Gold prices fall marginally amid dollar strength, investors anticipate clarity from Federal Reserve


(MENAFN) On Wednesday, gold prices saw a slight decline attributed to the strengthening dollar, with the precious metal trading within a narrow range as investors awaited further insights into the Federal Reserve's monetary policy stance. In spot transactions, gold fell by 0.1 percent, settling at USD2,176.29 per ounce by 03.10 GMT. Similarly, gold futures in the United States also experienced a marginal decrease of 0.1 percent, reaching USD2,175.20 an ounce.

The uptick in the dollar index by 0.2 percent against a basket of major currencies contributed to the decline in gold prices, as it made purchasing gold more expensive for holders of other currencies. Despite this, gold prices have seen a notable ascent of over five percent since the beginning of the year, reaching record highs just last week. This surge has been fueled by various factors, including increased speculation on the Federal Reserve's inclination towards monetary easing, sustained demand for gold as a safe-haven asset, and heightened geopolitical tensions leading to central banks' increased purchases of bullion.

Analysts remain cautious about adopting an overly pessimistic outlook on gold prices amidst the prevailing geopolitical climate and the potential for further monetary easing. Matt Simpson, chief analyst at City Index, highlighted the challenge of constructing an extreme bearish case for gold prices given these circumstances.
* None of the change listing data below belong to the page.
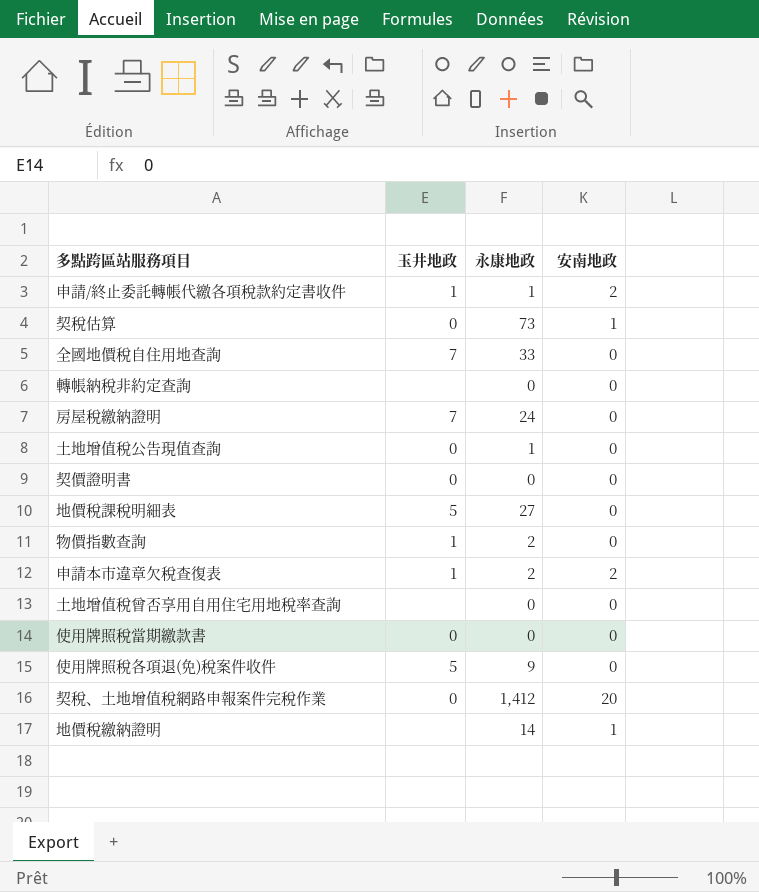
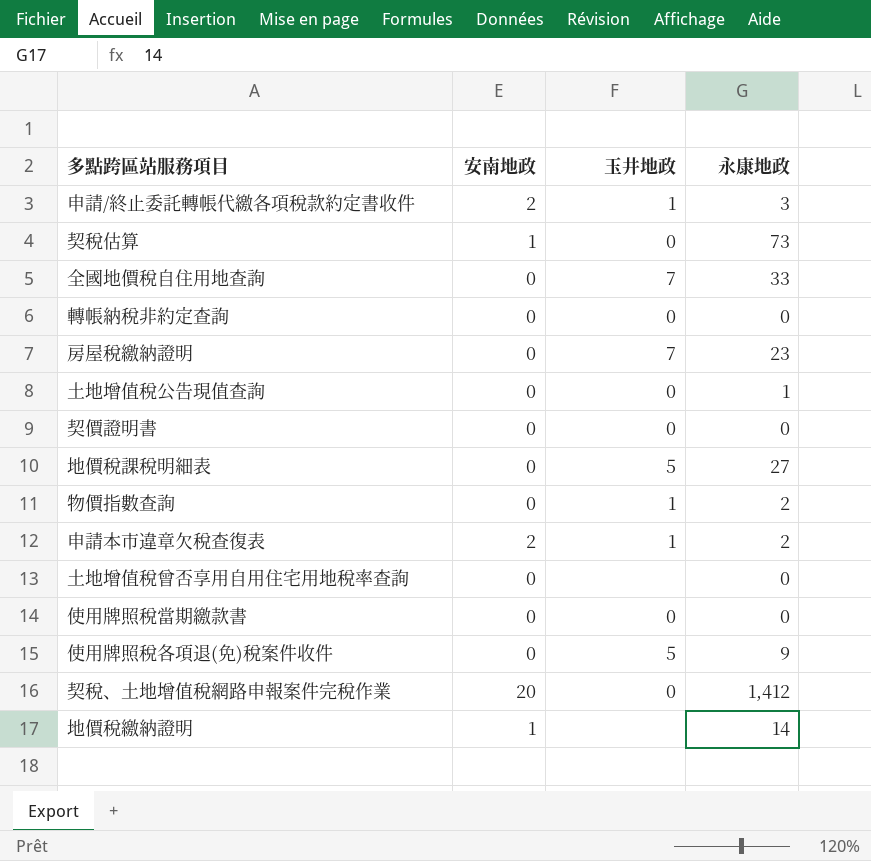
column 安南地政 | position: 4 -> 2
申請/終止委託轉帳代繳各項稅款約定書收件 | 永康地政: 1 -> 3
轉帳納稅非約定查詢 | 玉井地政: none -> 0
房屋稅繳納證明 | 永康地政: 24 -> 23

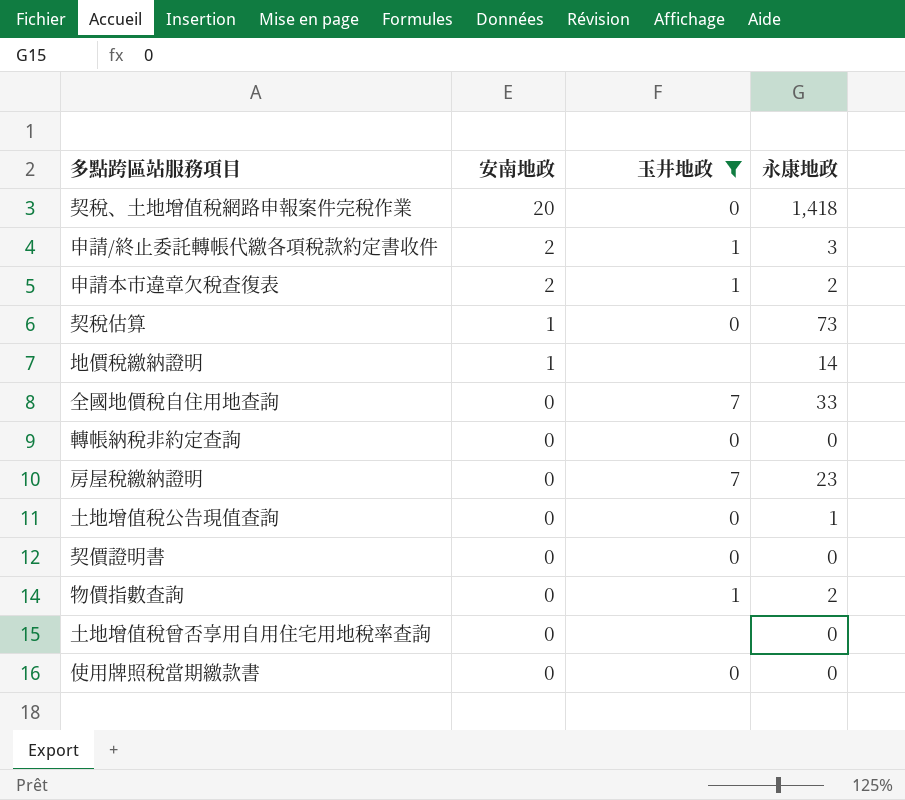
filter: none -> 玉井地政 != 5
row order: none -> 安南地政 descending
契稅、土地增值稅網路申報案件完稅作業 | 永康地政: 1,412 -> 1,418

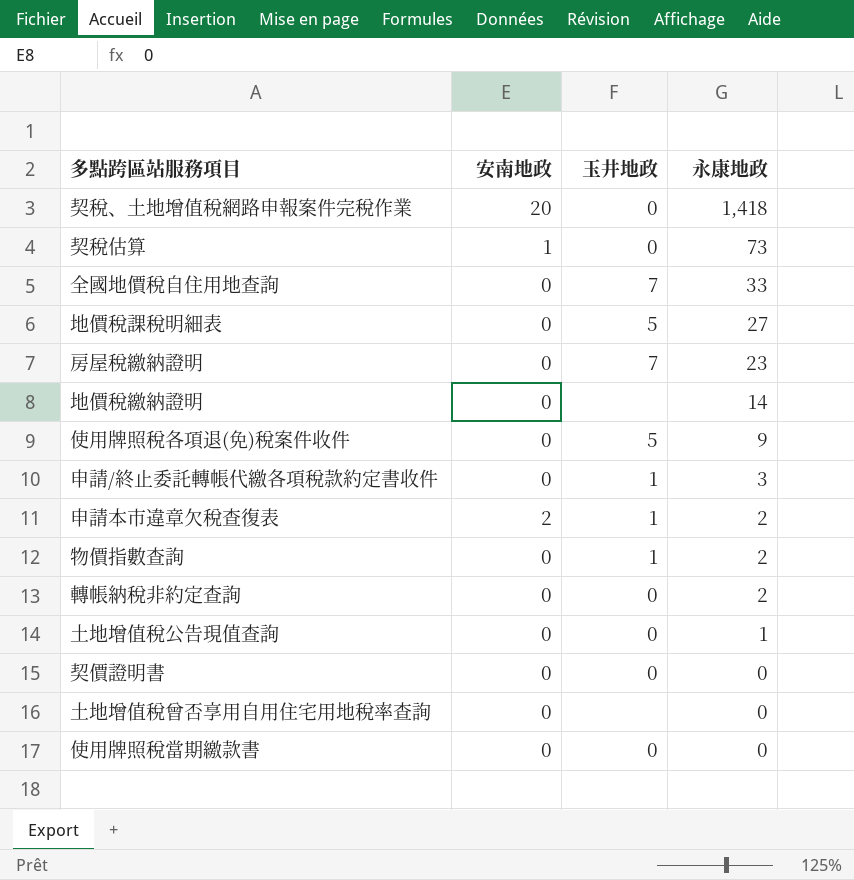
filter: 玉井地政 != 5 -> none
row order: 安南地政 descending -> 永康地政 descending
地價稅繳納證明 | 安南地政: 1 -> 0
申請/終止委託轉帳代繳各項稅款約定書收件 | 安南地政: 2 -> 0
轉帳納稅非約定查詢 | 永康地政: 0 -> 2

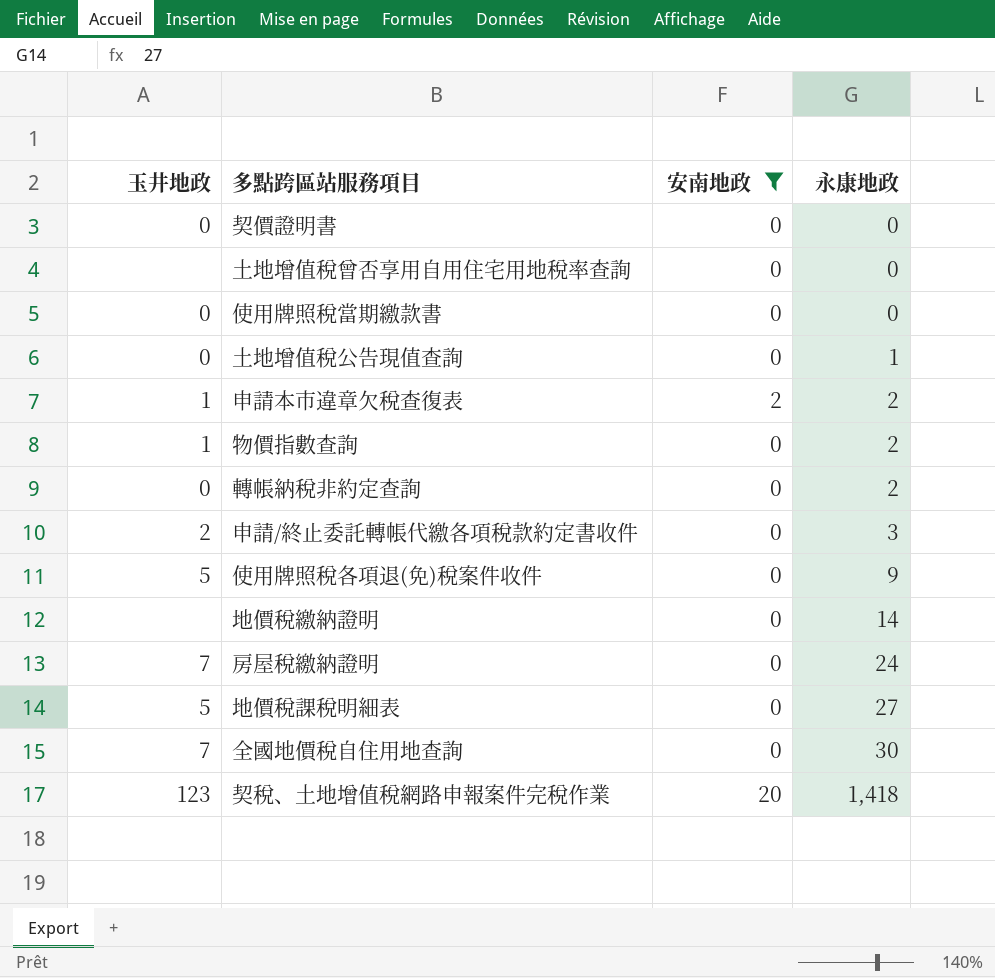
filter: none -> 安南地政 != 1
row order: 永康地政 descending -> 永康地政 ascending
column 玉井地政 | position: 3 -> 1
申請/終止委託轉帳代繳各項稅款約定書收件 | 玉井地政: 1 -> 2
房屋稅繳納證明 | 永康地政: 23 -> 24
全國地價稅自住用地查詢 | 永康地政: 33 -> 30
契稅、土地增值稅網路申報案件完稅作業 | 玉井地政: 0 -> 123

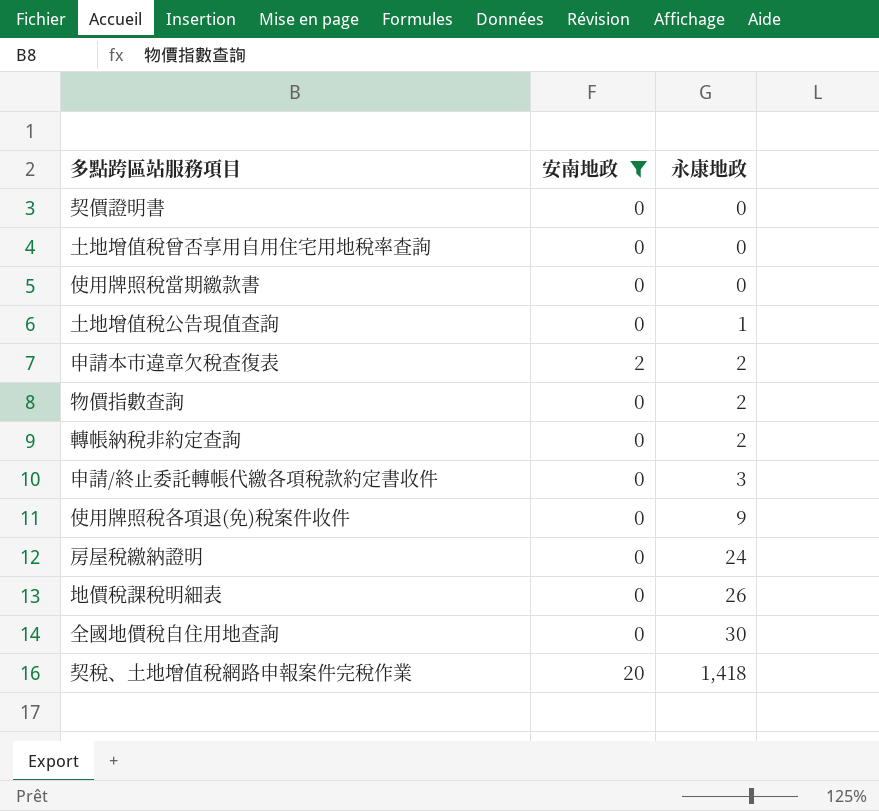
column 玉井地政 | position: 1 -> none
row 地價稅繳納證明: none | 0 | 14 -> none
地價稅課稅明細表 | 永康地政: 27 -> 26

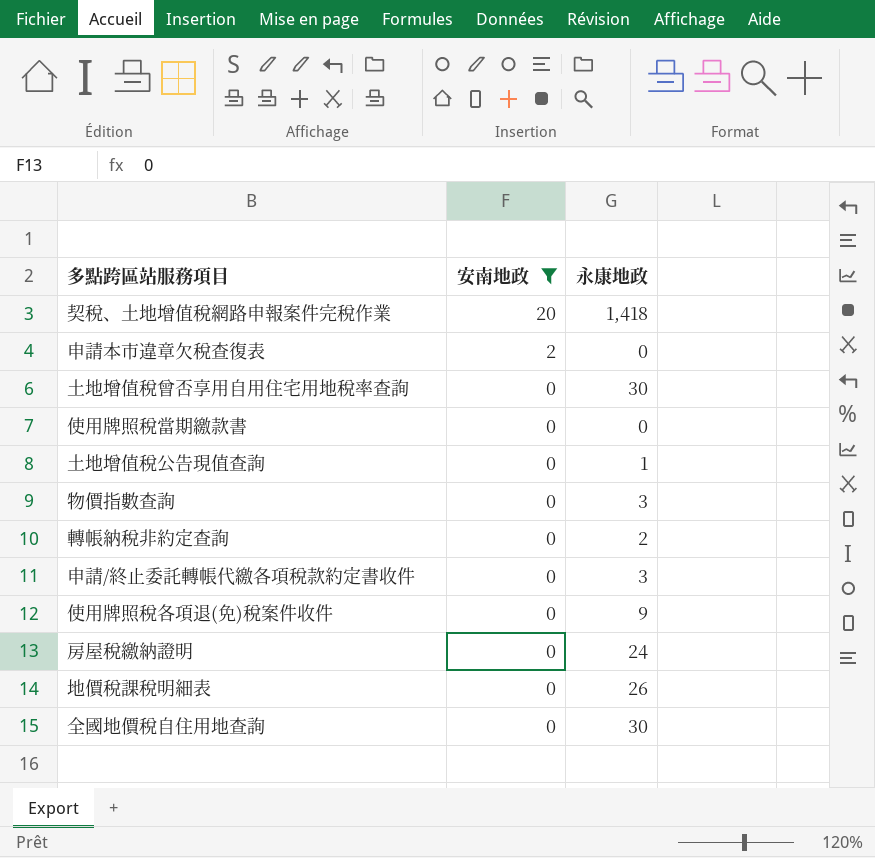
row order: 永康地政 ascending -> 安南地政 descending
row 契價證明書: 0 | 0 -> none
申請本市違章欠稅查復表 | 永康地政: 2 -> 0
土地增值稅曾否享用自用住宅用地稅率查詢 | 永康地政: 0 -> 30
物價指數查詢 | 永康地政: 2 -> 3

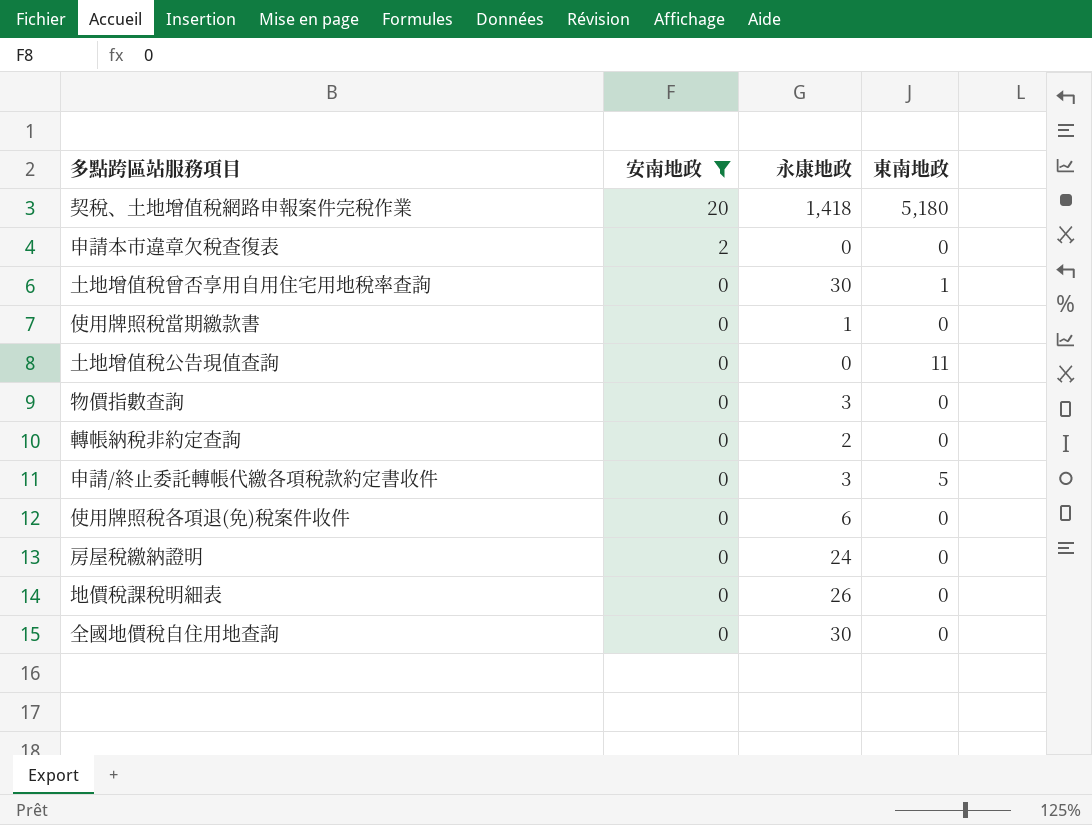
column 東南地政 | position: none -> 4
使用牌照稅當期繳款書 | 永康地政: 0 -> 1
土地增值稅公告現值查詢 | 永康地政: 1 -> 0
使用牌照稅各項退(免)稅案件收件 | 永康地政: 9 -> 6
Last week, the US Central Bank opted to maintain the interest rate within the range of 5.25 percent to 5.5 percent and reiterated its expectations of implementing three rate cuts by the year's end. As investors eagerly await more clarity on the Federal Reserve's policy direction, the gold market remains influenced by a complex interplay of factors, including currency fluctuations, economic indicators, and global geopolitical developments.